Before I go into my problem for which I require diagnosis, let me explain my situation. My grandmother mothered seven children: six girls and one boy. Being very much a lady of her generation, she had certain ideas about what men do and what women do. Cooking was not on her list of "what men do". I once heard my uncle protest when she accused him of being hopeless in the kitchen because she had taught all of her daughters how to cook but not him.
Because of family history and complicated circumstances, it was my grandmother who brought me up. Having learnt a lot from having brought up seven children, she modified her ideas slightly and I am very, very garteful to her that I know how to do most things to take care of myself in and around the home. However, a man in a pinny in the kitchen is still an image with which I doubt she will ever be comfortable.
Over the past 18 months or so, for various reasons, I have had much spare time on my hands, and have decided to teach myself various things. Among them have been calligraphy (at which I am still useless), the process of copy-editing and proof-reading, and, most recently, cooking.
What has spurred me on in the last venture has been my recent exposure to the delightful goodies that my eastern European fellow-parishioners prepare whenever we have a parish bring'n'share lunch. I have acquired uite a few recipes and have managed following many of them with some considerable success. My pride and joy were the Bulgarian stuffed peppers - more paprika next time, though, I think.
However, one thing that keeps disappointing me is cake. I baked English soul cakes a few weeks back and was very pleased with the biscuit-like result, (which is actually what they're supposed to be like, I'm told). However, my pineapple upside-down cake keeps failing miserably and I would be very grateful if somebody were to offer a suggestion as to why this may be.

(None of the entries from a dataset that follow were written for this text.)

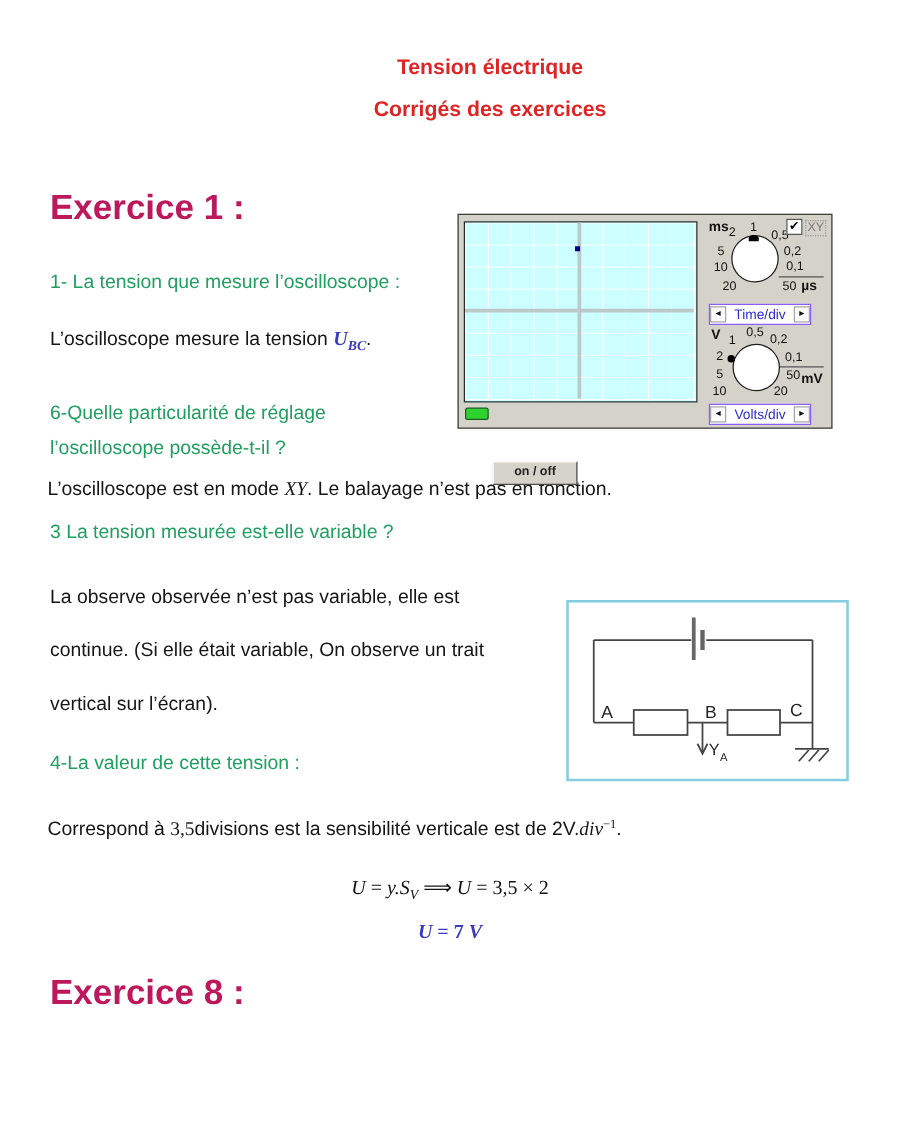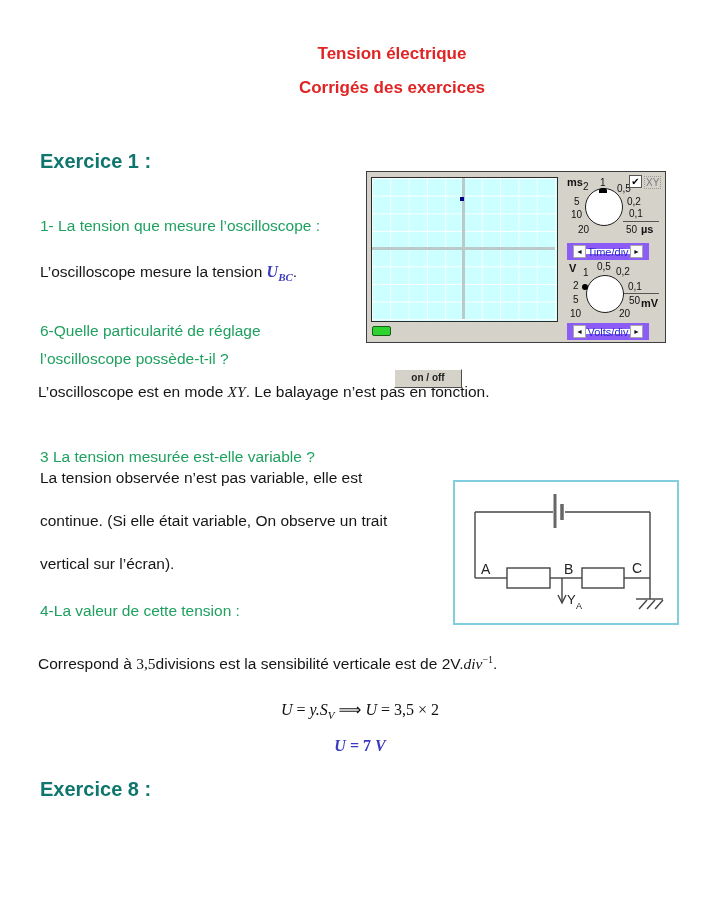"Exercice 1 :" .heading { color: #0f766e -> #be185d; font-size: 20px -> 28px }
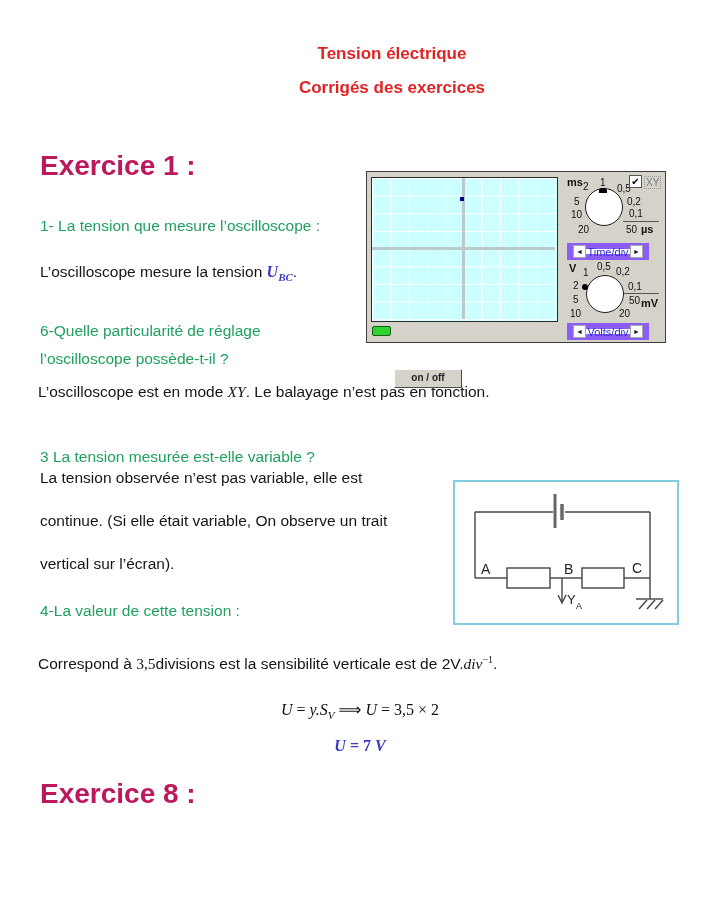"Time/div" .bar { border: 6px solid #8b5cf6 -> 1px solid #8b5cf6 }
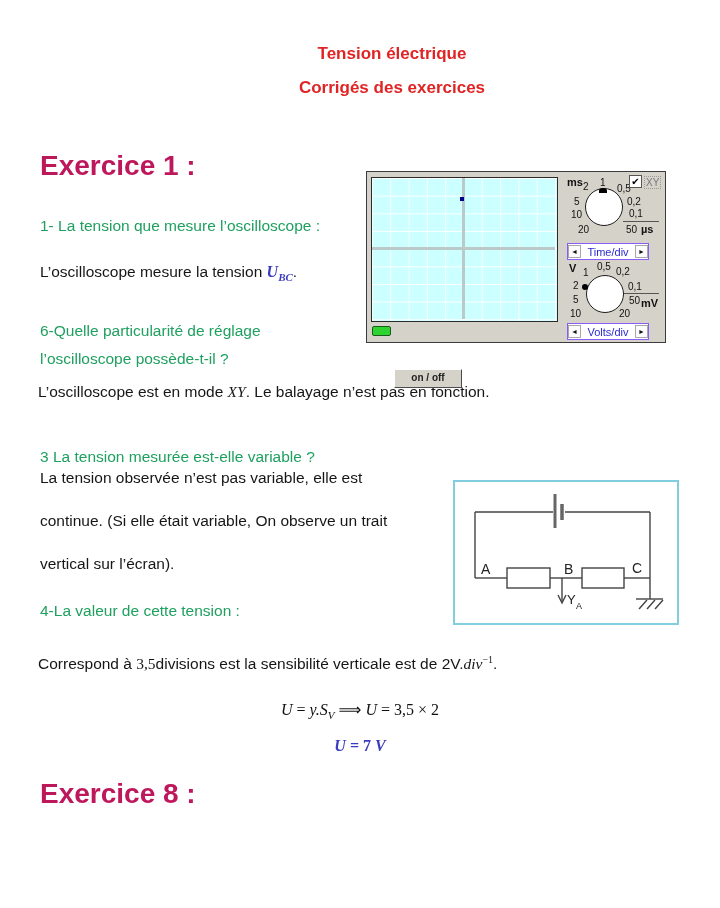"3 La tension mesurée est-elle" div.abs { top: 448px -> 417px }
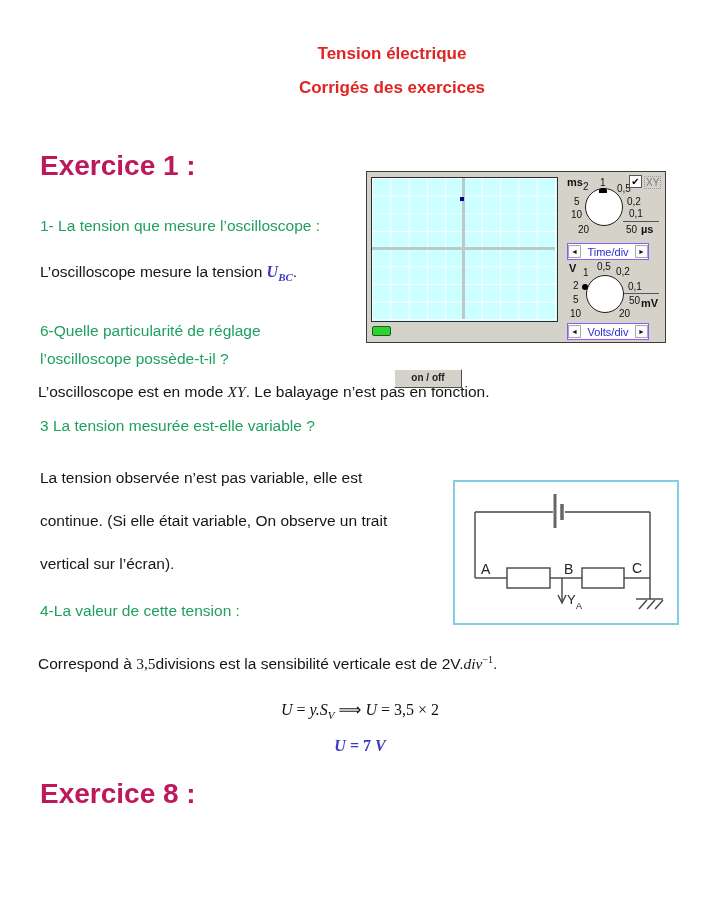"La tension observée n’est pas" div.abs { text: tension -> observe }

Here are the ingredients as they were given to me:
4 eggs 1 cup sugar 1/2 cup butter 1 cup milk 3-4 cups flour vanilla essence 1 tin sliced pineapples
I creamed my butter and sugar after allowing the butter to reach room temperature for a couple of hours. That all turned out nice and fluffy. I added the vanilla essence, and the my flour and eggs, and then the other ingredients. The mixture consistency was a thick fluid rather than a solid bread-type dough, if you know what I mean. In addition to the above, I added the juice from the pineapple tin for flavour (please don't tell me off for using tinned pineapple). I baked it in a pre-heated oven at gas mark 4 for about 30-40 minutes.
The first time I did it, it was fine. It turned out rather light and was very tasty. I was delighted with the result. The second time I tried it, it was nasty. A knife came out of the middle clean but the cake was extremely heavy. While it had baked all the way through, it was extremely heavy and, after I had the first slice, by the time it had cooled down it had turned rock solid. I could have sold it to a construction firm and perhaps made a fair amount of money on a new style of building block. I went meticulously over everything that I had done and it turned out that I had got confused about the conversion of the measurements (the recipe had been supplied to me with measurements in cups, which is completely foreign to me. I had looked up the conversions the first time round but the second time I did it from memory).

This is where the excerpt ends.